** Opening Extracted entries block **

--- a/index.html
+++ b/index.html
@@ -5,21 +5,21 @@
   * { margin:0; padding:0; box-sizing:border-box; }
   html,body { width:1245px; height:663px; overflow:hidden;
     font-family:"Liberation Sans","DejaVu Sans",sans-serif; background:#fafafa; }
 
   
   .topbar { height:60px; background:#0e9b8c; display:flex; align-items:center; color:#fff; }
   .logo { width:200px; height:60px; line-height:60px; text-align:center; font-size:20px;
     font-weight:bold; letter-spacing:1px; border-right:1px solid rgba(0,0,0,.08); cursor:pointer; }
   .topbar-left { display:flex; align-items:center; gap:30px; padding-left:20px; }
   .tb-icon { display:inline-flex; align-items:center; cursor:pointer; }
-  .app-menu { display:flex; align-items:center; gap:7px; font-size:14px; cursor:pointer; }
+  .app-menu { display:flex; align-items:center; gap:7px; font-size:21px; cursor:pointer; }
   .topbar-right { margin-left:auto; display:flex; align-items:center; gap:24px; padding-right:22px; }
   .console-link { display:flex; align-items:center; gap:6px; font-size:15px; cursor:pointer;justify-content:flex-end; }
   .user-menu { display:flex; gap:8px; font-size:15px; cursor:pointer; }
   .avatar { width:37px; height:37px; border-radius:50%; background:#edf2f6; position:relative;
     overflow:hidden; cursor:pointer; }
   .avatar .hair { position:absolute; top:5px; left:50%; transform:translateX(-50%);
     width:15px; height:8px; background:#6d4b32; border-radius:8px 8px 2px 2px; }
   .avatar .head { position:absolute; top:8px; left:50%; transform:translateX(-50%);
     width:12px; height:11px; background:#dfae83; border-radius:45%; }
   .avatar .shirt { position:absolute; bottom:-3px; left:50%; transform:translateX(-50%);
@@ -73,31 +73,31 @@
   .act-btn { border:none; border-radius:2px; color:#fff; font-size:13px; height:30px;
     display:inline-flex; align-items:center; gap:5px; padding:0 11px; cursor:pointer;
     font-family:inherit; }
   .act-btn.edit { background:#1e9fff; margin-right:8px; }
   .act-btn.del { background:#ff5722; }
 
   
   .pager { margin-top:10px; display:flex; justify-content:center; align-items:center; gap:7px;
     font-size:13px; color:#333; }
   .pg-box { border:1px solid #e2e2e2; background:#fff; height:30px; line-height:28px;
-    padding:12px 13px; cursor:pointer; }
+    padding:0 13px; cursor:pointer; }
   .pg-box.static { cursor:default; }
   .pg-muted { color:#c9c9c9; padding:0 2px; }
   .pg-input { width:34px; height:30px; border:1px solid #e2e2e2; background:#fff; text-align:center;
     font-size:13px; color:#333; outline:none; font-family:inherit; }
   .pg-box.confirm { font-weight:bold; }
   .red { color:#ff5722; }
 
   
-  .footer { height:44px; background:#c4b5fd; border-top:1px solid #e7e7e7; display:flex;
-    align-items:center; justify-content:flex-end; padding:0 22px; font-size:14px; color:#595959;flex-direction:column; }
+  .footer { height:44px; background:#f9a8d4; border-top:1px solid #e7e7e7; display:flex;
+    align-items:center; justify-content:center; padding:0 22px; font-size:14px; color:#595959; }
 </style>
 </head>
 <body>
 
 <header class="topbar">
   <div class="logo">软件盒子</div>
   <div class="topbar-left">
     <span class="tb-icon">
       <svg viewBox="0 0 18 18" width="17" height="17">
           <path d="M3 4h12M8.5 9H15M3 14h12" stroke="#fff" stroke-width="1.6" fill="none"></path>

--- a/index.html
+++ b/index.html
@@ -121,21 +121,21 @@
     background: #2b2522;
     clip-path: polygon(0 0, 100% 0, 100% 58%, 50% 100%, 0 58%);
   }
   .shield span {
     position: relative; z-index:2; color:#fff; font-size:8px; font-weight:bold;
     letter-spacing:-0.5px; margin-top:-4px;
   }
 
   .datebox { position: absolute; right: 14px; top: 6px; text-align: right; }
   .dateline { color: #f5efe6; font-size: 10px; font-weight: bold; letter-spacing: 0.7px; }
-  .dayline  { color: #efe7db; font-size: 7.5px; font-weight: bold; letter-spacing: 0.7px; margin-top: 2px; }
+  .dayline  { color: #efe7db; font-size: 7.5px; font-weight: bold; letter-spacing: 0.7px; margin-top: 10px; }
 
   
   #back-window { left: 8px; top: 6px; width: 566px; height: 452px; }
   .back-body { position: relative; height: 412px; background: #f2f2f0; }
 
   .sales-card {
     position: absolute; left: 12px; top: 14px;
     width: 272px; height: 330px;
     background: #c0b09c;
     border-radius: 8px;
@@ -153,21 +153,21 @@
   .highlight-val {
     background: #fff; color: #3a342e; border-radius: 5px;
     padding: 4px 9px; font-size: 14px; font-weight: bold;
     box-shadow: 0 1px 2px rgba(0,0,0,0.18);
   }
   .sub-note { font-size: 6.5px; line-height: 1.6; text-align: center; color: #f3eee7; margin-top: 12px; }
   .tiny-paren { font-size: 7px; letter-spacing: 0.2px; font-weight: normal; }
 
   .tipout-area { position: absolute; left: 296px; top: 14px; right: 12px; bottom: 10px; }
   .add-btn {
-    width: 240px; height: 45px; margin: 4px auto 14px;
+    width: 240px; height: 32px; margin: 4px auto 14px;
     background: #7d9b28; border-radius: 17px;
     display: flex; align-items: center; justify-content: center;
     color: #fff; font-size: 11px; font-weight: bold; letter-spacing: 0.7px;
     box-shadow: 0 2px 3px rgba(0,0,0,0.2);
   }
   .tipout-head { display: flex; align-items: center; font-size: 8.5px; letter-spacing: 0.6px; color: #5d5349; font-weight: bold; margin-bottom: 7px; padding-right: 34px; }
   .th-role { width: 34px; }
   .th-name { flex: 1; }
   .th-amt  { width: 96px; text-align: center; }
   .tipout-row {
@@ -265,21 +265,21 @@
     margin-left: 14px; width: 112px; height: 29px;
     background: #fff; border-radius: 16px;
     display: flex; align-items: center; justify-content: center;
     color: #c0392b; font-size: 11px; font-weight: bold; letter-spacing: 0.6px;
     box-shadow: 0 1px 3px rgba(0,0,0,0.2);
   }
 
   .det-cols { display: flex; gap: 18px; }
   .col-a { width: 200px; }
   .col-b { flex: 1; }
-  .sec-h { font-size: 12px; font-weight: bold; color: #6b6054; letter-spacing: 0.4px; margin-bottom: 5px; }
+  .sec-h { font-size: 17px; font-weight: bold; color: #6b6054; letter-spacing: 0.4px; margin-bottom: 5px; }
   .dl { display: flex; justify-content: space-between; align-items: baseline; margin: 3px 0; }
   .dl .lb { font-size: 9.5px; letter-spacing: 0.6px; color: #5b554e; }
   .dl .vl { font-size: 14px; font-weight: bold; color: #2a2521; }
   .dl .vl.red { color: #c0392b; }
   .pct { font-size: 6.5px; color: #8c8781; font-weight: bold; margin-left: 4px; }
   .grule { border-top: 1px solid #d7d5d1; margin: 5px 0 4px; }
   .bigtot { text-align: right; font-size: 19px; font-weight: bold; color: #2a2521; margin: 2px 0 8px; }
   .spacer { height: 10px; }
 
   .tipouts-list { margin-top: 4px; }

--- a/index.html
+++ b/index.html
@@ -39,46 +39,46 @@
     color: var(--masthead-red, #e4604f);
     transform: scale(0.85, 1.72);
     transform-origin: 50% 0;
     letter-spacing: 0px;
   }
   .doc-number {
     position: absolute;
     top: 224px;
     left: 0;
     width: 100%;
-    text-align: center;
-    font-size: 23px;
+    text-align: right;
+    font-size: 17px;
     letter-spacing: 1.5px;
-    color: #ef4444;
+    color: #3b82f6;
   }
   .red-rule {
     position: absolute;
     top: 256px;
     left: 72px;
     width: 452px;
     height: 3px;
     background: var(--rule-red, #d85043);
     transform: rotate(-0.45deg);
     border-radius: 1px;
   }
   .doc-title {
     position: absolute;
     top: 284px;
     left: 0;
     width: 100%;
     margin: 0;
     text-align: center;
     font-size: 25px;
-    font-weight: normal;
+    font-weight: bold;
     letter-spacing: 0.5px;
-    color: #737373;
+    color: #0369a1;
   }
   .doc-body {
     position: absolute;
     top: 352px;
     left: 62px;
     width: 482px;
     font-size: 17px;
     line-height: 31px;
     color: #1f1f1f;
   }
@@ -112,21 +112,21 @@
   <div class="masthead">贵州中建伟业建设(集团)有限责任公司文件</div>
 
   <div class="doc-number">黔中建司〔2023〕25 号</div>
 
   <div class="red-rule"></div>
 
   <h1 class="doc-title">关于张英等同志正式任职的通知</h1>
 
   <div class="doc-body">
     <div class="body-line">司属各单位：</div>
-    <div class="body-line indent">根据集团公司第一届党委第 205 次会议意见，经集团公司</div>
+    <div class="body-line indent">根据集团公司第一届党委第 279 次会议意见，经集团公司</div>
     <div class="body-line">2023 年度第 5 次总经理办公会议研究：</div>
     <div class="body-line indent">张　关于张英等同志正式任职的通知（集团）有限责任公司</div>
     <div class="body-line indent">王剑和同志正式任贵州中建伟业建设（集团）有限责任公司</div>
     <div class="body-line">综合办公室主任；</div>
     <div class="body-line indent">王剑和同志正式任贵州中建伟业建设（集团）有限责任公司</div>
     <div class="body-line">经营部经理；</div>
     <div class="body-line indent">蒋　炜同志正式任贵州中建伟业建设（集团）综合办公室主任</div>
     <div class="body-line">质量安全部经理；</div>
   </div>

** Closing Extracted entries block **

The lines above, from the first through the one containing "display:flex; align-items:center; gap:6px;", must be restated word for word, with nothing added.

● **Worked solution**:
--- a/index.html
+++ b/index.html
@@ -5,21 +5,21 @@
   * { margin:0; padding:0; box-sizing:border-box; }
   html,body { width:1245px; height:663px; overflow:hidden;
     font-family:"Liberation Sans","DejaVu Sans",sans-serif; background:#fafafa; }
 
   
   .topbar { height:60px; background:#0e9b8c; display:flex; align-items:center; color:#fff; }
   .logo { width:200px; height:60px; line-height:60px; text-align:center; font-size:20px;
     font-weight:bold; letter-spacing:1px; border-right:1px solid rgba(0,0,0,.08); cursor:pointer; }
   .topbar-left { display:flex; align-items:center; gap:30px; padding-left:20px; }
   .tb-icon { display:inline-flex; align-items:center; cursor:pointer; }
-  .app-menu { display:flex; align-items:center; gap:7px; font-size:14px; cursor:pointer; }
+  .app-menu { display:flex; align-items:center; gap:7px; font-size:21px; cursor:pointer; }
   .topbar-right { margin-left:auto; display:flex; align-items:center; gap:24px; padding-right:22px; }
   .console-link { display:flex; align-items:center; gap:6px; font-size:15px; cursor:pointer;justify-content:flex-end; }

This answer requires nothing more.